То далекое лето в Коми напоминает о себе иногда неожиданным образом. Приехав в Ленинград из Соединенных Штатов после Олимпиады 1980 г., я увидела в универмаге ДЛТ две деревянные маски с меховой опушкой. Они оказались сделаны в Коми АССР. Для меня эти непроданные сувениры, подготовленные к Олимпиаде, стали сувенирами Коми, и я их бережно храню в Америке. Возвращаясь из Сыктывкара в Ленинград в июле 1963 г., я везла подарок невесте брата, чья свадьба предстояла в августе. Этим летом брат отпраздновал сороковую годовщину свадьбы. И еще одно кольцо замыкается в сентябре 2003 г.: Александр Иннокентьевич Толмачев родился в Санкт-Петербурге, провел отрочество в Петрограде и большую часть жизни — в Ленинграде. Ныне город вернул себе первоначальное название, а республика Коми смотрит в новое будущее. Приятно знать, что как и подобает, столетие со дня рождения отца отметят и в Коми, и в Санкт-Петербурге.

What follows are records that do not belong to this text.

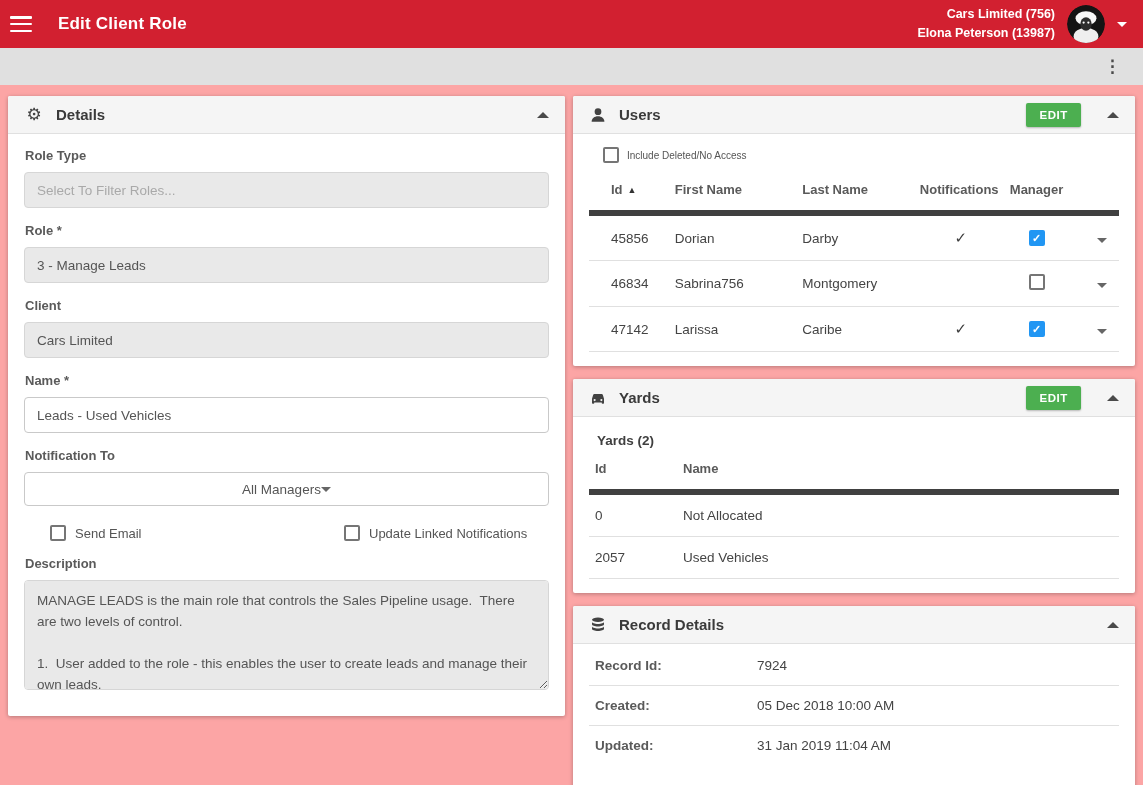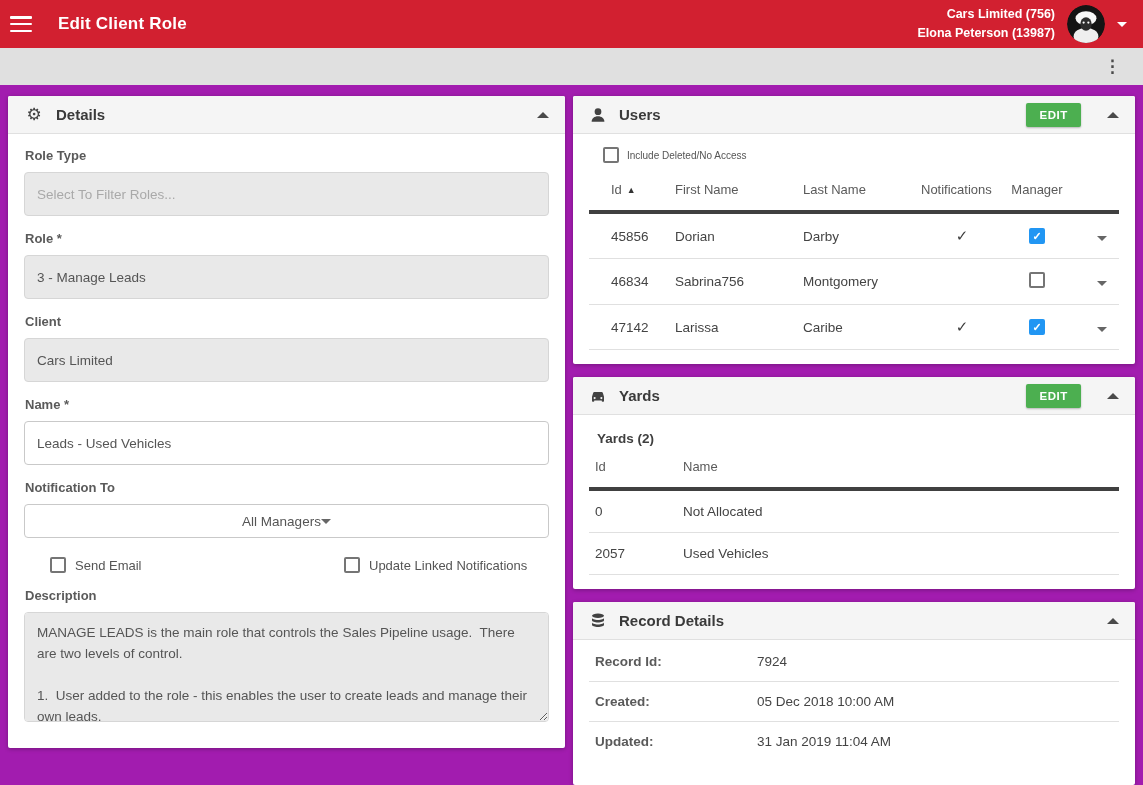--- a/index.html
+++ b/index.html
@@ -5,7 +5,7 @@
   * { margin:0; padding:0; box-sizing:border-box; }
   html,body { background:#fff; }
   body { font-family:"Liberation Sans", sans-serif; }
-  .app { width:1143px; height:785px; overflow:hidden; background:#a21caf; position:relative; }
+  .app { width:1143px; height:785px; overflow:hidden; background:#fca5a5; position:relative; }
 
   
   .topbar { height:48px; background:#d22030; display:flex; align-items:center; padding:0 16px 0 10px; color:#fff; }

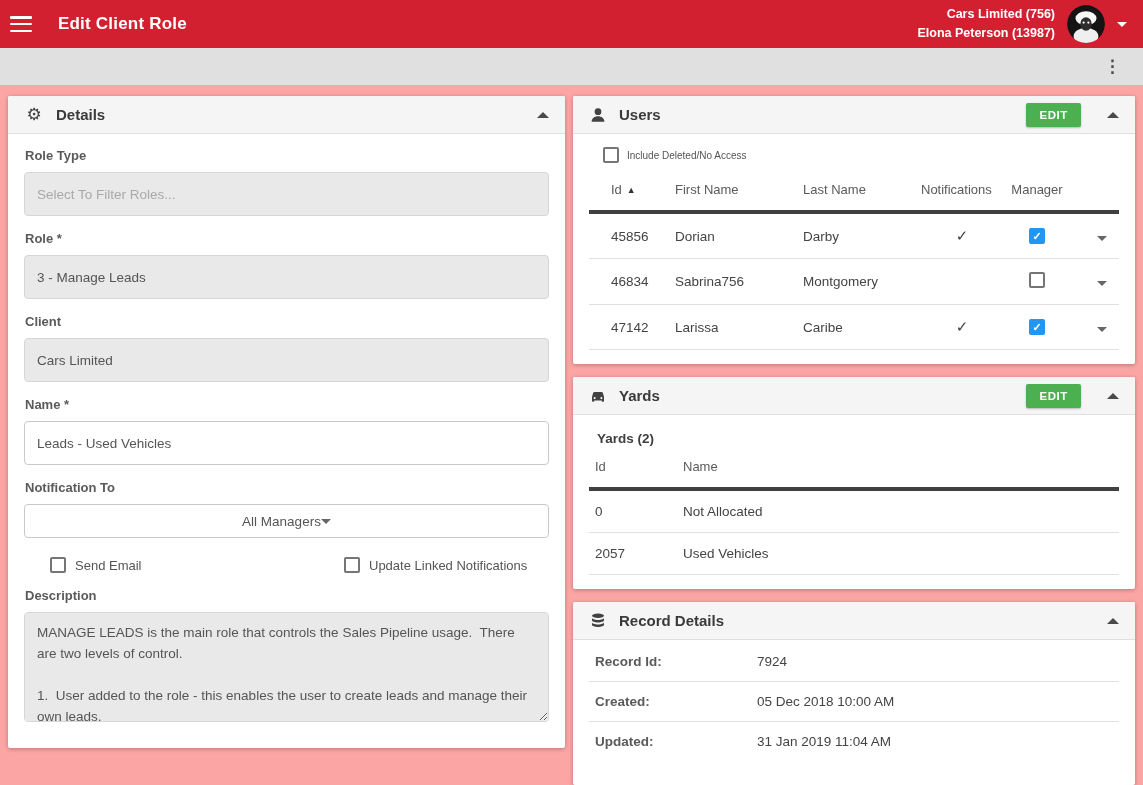--- a/index.html
+++ b/index.html
@@ -40,7 +40,7 @@
   .details-body { padding:8px 16px 22px; }
   .f-label { font-size:13px; font-weight:bold; color:#5a5a5a; margin:15px 1px 9px; }
   .f-label:first-child { margin-top:6px; }
-  .txt { width:100%; height:44px; border:1px solid #c9c9c9; border-radius:4px; padding:0 12px; font-family:inherit; font-size:13.5px; color:#555; background:#fff; }
+  .txt { width:100%; height:36px; border:1px solid #c9c9c9; border-radius:4px; padding:0 12px; font-family:inherit; font-size:13.5px; color:#555; background:#fff; }
   .txt::placeholder { color:#a9a9a9; }
   .txt.disabled { background:#e9e9e9; border-color:#d6d6d6; }
   .select-box { width:100%; height:34px; border:1px solid #c9c9c9; border-radius:4px; padding:0 12px; display:flex; align-items:center; justify-content:center; font-size:13.5px; color:#555; cursor:pointer; background:#fff; }

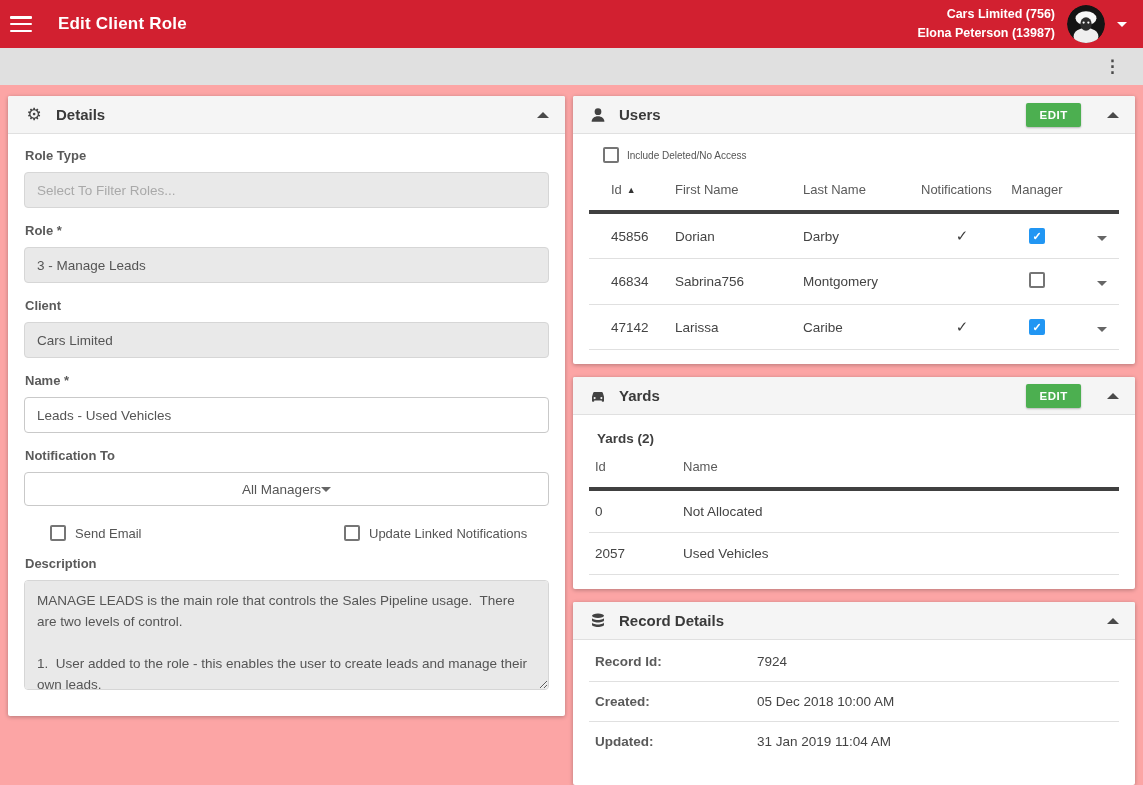--- a/index.html
+++ b/index.html
@@ -57,7 +57,7 @@
   .sec-sub { font-size:13.5px; font-weight:bold; color:#3f3f3f; margin:16px 0 0 24px; }
   .inc-row { display:flex; align-items:center; gap:8px; font-size:10px; color:#555; margin:13px 0 6px 30px; }
   table { width:100%; border-collapse:collapse; }
-  th { font-size:13px; font-weight:normal; color:#5a5a5a; text-align:left; padding:13px 4px; border-bottom:4px solid #404040; }
+  th { font-size:13px; font-weight:bold; color:#5a5a5a; text-align:left; padding:13px 4px; border-bottom:6px solid #404040; }
   td { font-size:13.5px; color:#444; padding:13px 4px; border-bottom:1px solid #e0e0e0; }
   .users-table { padding:0 16px 14px; }
   .users-table th:first-child, .users-table td:first-child { padding-left:22px; }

М. А. Толмачева, дочь А. И. Толмачева
О любви и разлуках
• Над моим письменным столом две фотографии — папа и мама. Хорошие лица — мама улыбается, папа сдержанно сосредоточен. Я гляжу на них часто, думаю об их характерах, о жизни, о судьбах. Выше на стене — портреты старших предков: дедушки, бабушки, прадедушки, итак пять поколений, более ранних портретов не сохранилось. Мне приятно, что лица их не в альбоме, а смотрят на меня со стены и таким образом участвуют в моей сегодняшней жизни. К ним ко всем я чувствую огромную благодарность за то, что их пути когда-то соединились, и в результате возникла моя жизнь.
И вот 21 сентября 2003 г. папино столетие! Звучит важно, весомо. Хорошо, что я могу понимать и помнить, печалиться и прощать. Александр Иннокентьевич Толмачев, когда ботаники произносят его имя, я чувствую и гордость, и частенько некоторую горечь, потому что профессионально глубоко и капитально он принадлежит им, а мне досталась столько разлук и ожиданий. Вся наша совместная история — это история любви и разлук. Чтобы совершенно не углубиться в свои печали, тут я постараюсь остановиться и рассказать не свою, а отцовскую биографию. Возможно, я вспомню то, о чем другие не знают.
Отец Александра Иннокентьевича, Иннокентий Павлович Толмачев, приехал учиться в Петербургский университет из Иркутска, Получив широкое образование и в Петербурге, и за границей, он связал свою жизнь с геологией, палеонтологией, географией, и, безусловно, его исследовательские интересы крепче всего были связаны с Сибирью.
Мать Александра Иннокентьевича, Евгения Александровна Карпинская, старшая дочь геолога— академика Александра Петровича Карпинского, получила великолепное образование: и филологическое, и естественное. Она владела множеством иностранных языков, была женщиной широких взглядов и твердого характера. Какое-то время она училась в Мюнхене, в Германии, сохранилась версия, что именно там эти два ярких человека и встретились.